Kabut awan disubuh hari kadang mengurangi jarak pandang pengguna jalan, disertai ngantuk akibat kurang tidur harus dilawan demi menjajakan barang dagangan di pelosok desa, demikian keseharian Okto bersama rekan kerjanya.
Lelaki Bujang umur 31, kelahiran 1988, warga Desa Bombong Lambe’ ini merupakan anak dari seorang petani,Ā Tadius Tangga (Ayah) dan Datu Rara (Ibu), terlihat tak malu atau ragu sedikitpun dalam usaha yang ditekuninya. Dengan modal kendaraan roda dua miliknya serta uang Rp 1.500.000 menjadi dasar dalam usaha yang dikerjakan.

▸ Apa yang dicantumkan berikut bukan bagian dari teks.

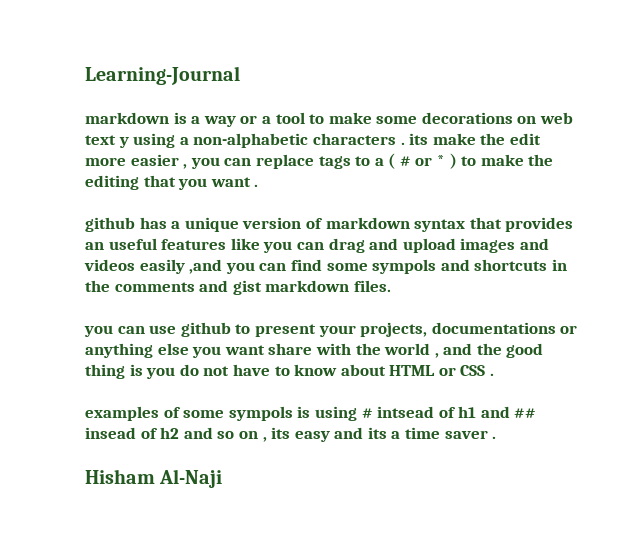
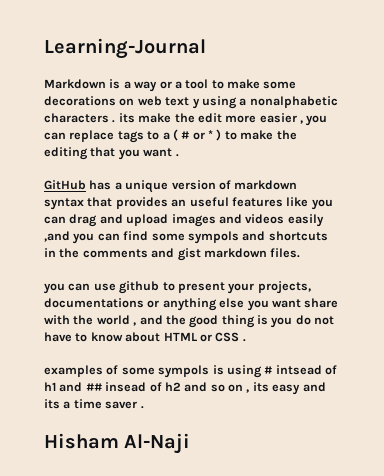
[85,112,169,124] markdown -> [44,79,106,89] Markdown
[193,133,309,148] non-alphabetic -> [249,96,338,108] nonalphabetic
[85,217,135,232] github -> [44,180,86,190] GitHub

“Kadang dagangan kalau lagi laris dapat memperoleh keuntungan Rp 300.000 hinggaRp 400.000 perhari , namun kalau lagi kurang pembeli hanya menutupi ongkos mondar-mandir saja kendati lebih dominan laris,” katanya sambil senyum.
Aktivitas itu, kata Okto, paling mampu dijalankan 4 kali dalam seminggu sebab kurang tidur membuat badan butuh istirahat sehingga untuk usaha selingan dirinya juga memelihara ternak babi.
Penasaran dengan usaha yang ditekuni Okto Saya pun menawarkan diri untuk membantu berdagang keliling. Tanpa ragu ia memberikan roda dua miliknya yang berisi barang dagangan dan sekitarnya 1 jam berkeliling sekitar kota barang yang terjual Rp 77.000 meskipun rasa pegal di bagian pinggul dan punggung akibat hanya seperempat sadel motor yang dapat diduduki ditambah lagi beban kendaraan yang sangat berat sehingga terkadang membutuhkan tumpuan kaki yang kuat saat kendaraan diputar.
Berhadapan dengan rasa pegal setiap hari dalam kegiatan tersebut tentu seolah setia menemani para pedagang keliling, jalan berlumpur, terjal dan menukik tiap waktu dilalui guna mendekatkan barang dagangan ke calon pembeli.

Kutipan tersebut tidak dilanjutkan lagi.